After the mirrored IDSnet was built, we designed a VPN that would tunnel the management traffic from the sensors back to the consoles in our lab. Using the firewall/VPN feature sets in a pair of Cisco Systems routers, we built a VPN between the DePaul IDSnet and our lab at Neohapsis. We used a dual-NIC configuration for our sensors: One NIC was used for monitoring, the other for talking back to the management stations.

Our team took about 600 man-hours over four months to get the IDSes deployed, relatively stable, tuned and updated. Given, no sane person is going to deploy 10 different vendors on the same network, but project managers will learn from their pilot programs -- provided they take good notes! Global deployments are going to be quite an endeavor.

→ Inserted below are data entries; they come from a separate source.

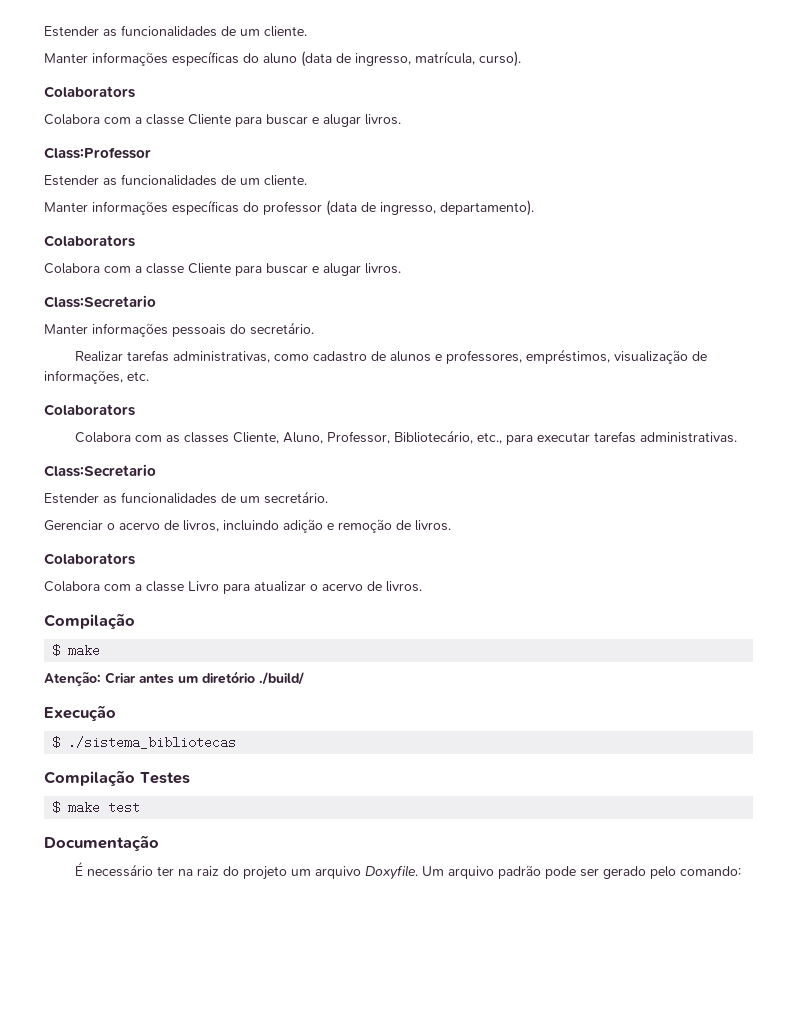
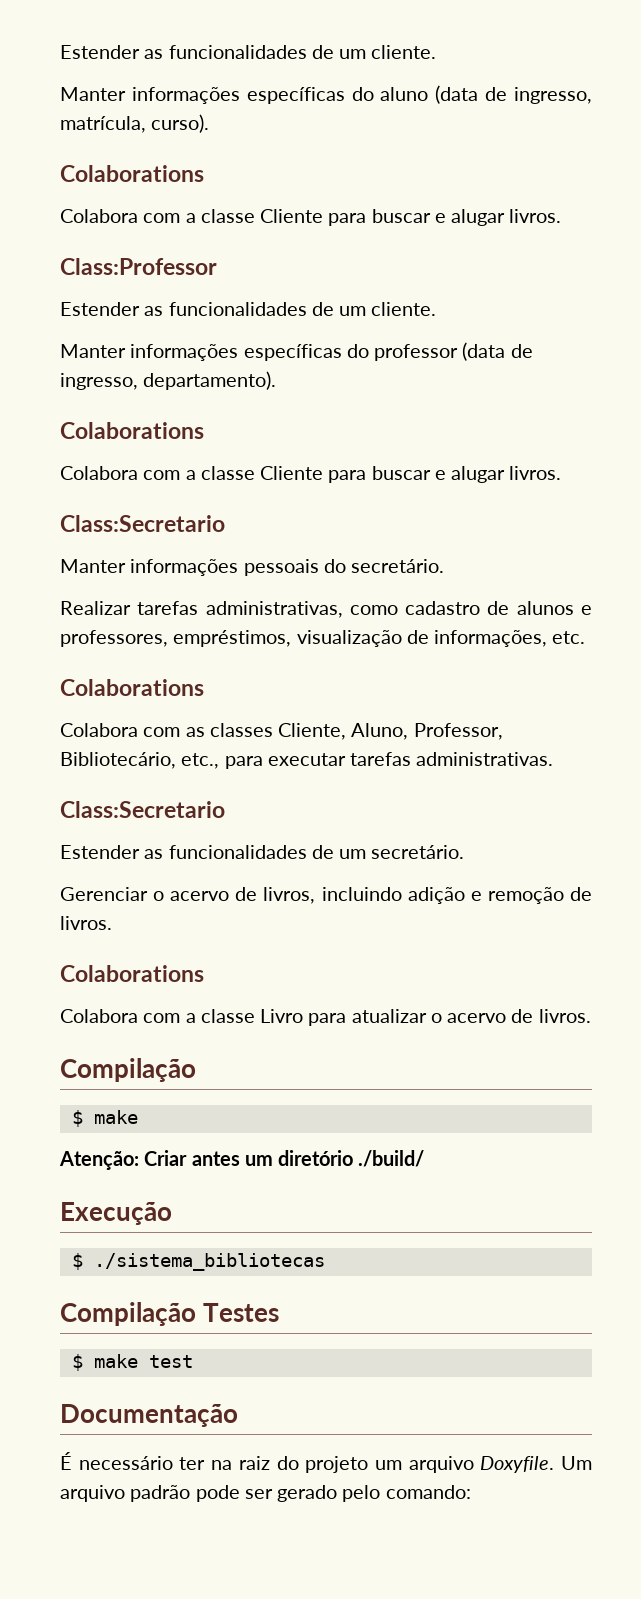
  Manter informações específicas do aluno (data de ingresso, matrícula, curso).
- Colaborators
+ Colaborations
  Manter informações específicas do professor (data de ingresso, departamento).
- Colaborators
+ Colaborations
  Realizar tarefas administrativas, como cadastro de alunos e professores, empréstimos, visualização de informações, etc.
- Colaborators
+ Colaborations
  Gerenciar o acervo de livros, incluindo adição e remoção de livros.
- Colaborators
+ Colaborations

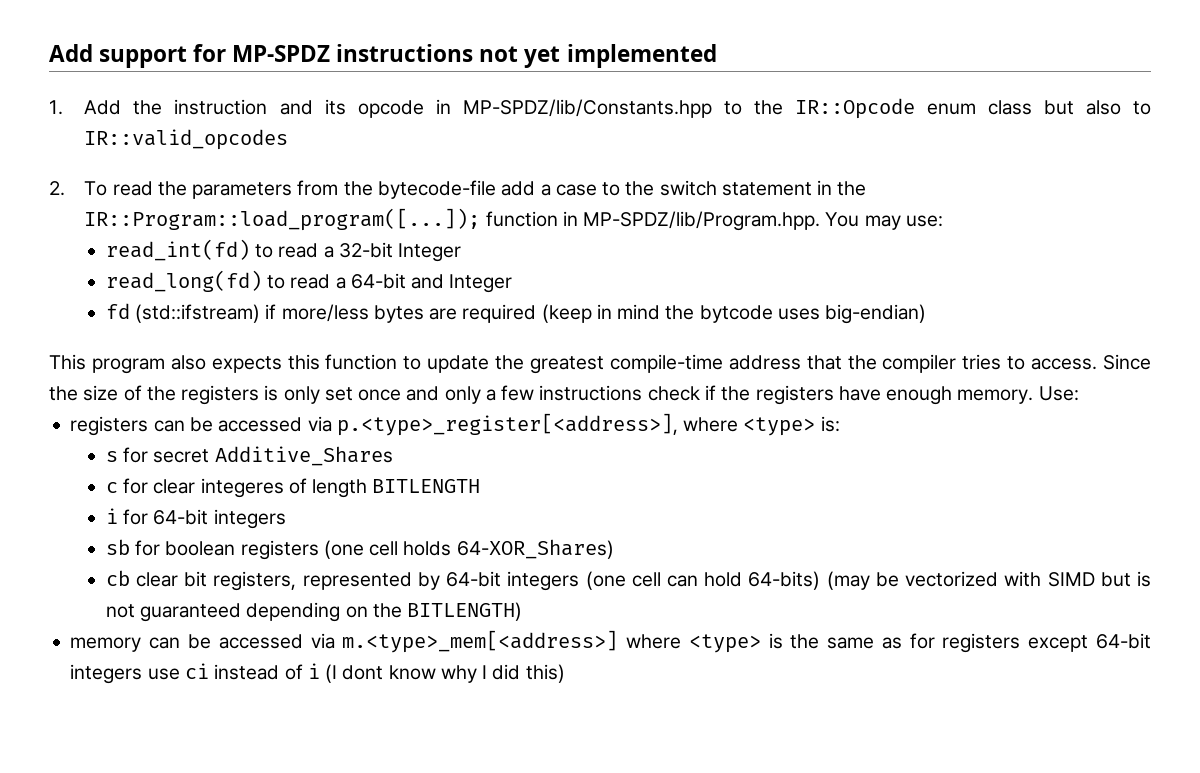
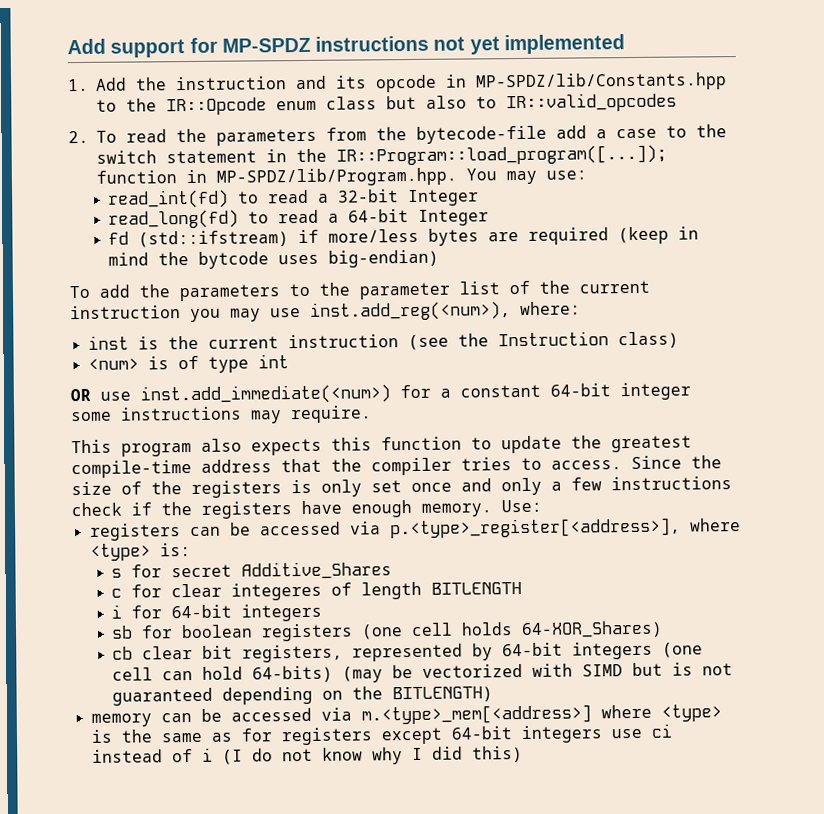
- read_long(fd) to read a 64-bit and Integer
+ read_long(fd) to read a 64-bit Integer
+ To add the parameters to the parameter list of the current instruction you may use inst.add_reg(<num>), where:
+ inst is the current instruction (see the Instruction class)
+ <num> is of type int
+ OR use inst.add_immediate(<num>) for a constant 64-bit integer some instructions may require.
- memory can be accessed via m.<type>_mem[<address>] where <type> is the same as for registers except 64-bit integers use ci instead of i (I dont know why I did this)
+ memory can be accessed via m.<type>_mem[<address>] where <type> is the same as for registers except 64-bit integers use ci instead of i (I do not know why I did this)

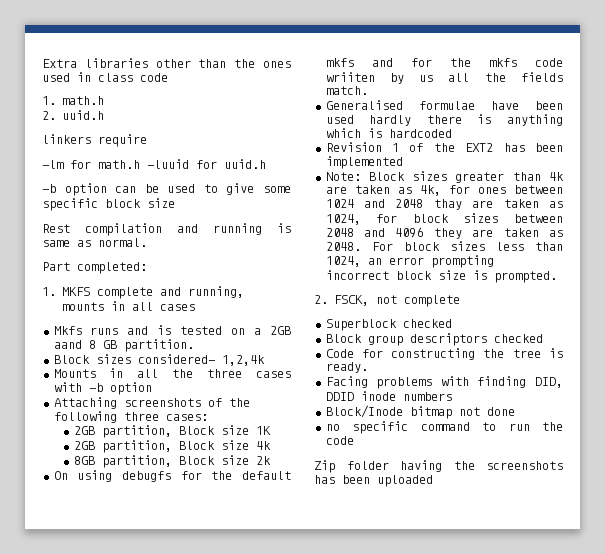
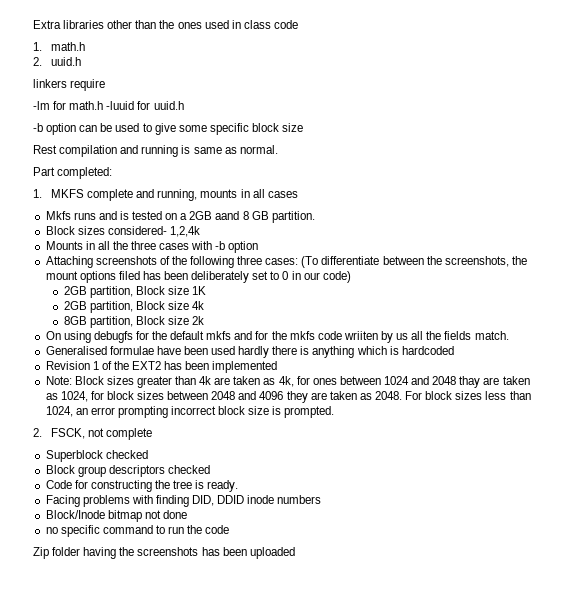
- Attaching screenshots of the following three cases:
+ Attaching screenshots of the following three cases: (To differentiate between the screenshots, the mount options filed has been deliberately set to 0 in our code)

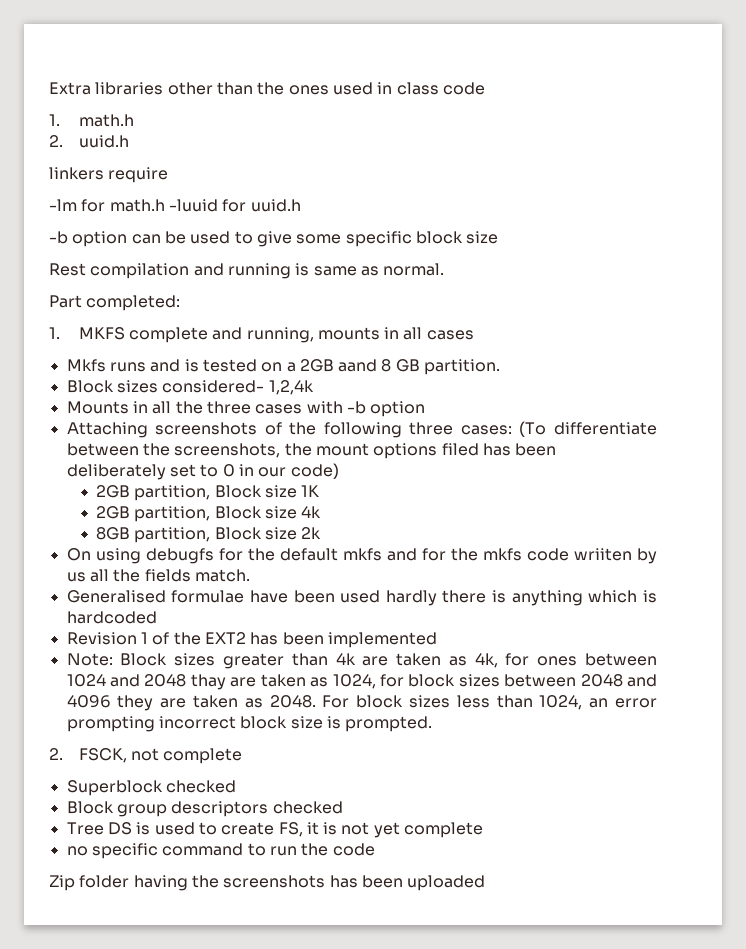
- Code for constructing the tree is ready.
- Facing problems with finding DID, DDID inode numbers
- Block/Inode bitmap not done
+ Tree DS is used to create FS, it is not yet complete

After the IDSnet was deployed, we began crafting a network of vulnerable Linux, Windows NT and Solaris machines. We then placed these machines deep in DePaul's network but kept them behind a firewall that passed only traffic from our attack network. Using attack tools and exploit code found on the Internet, we executed the attacks from remote locations and successfully compromised each of the platforms.
Because of the way we constructed the IDSnet, all NIDS devices were exposed to the same traffic at the same time. To remove any possibility of error, we used tcpdump to verify that the IDSnet "saw" all our attack traffic.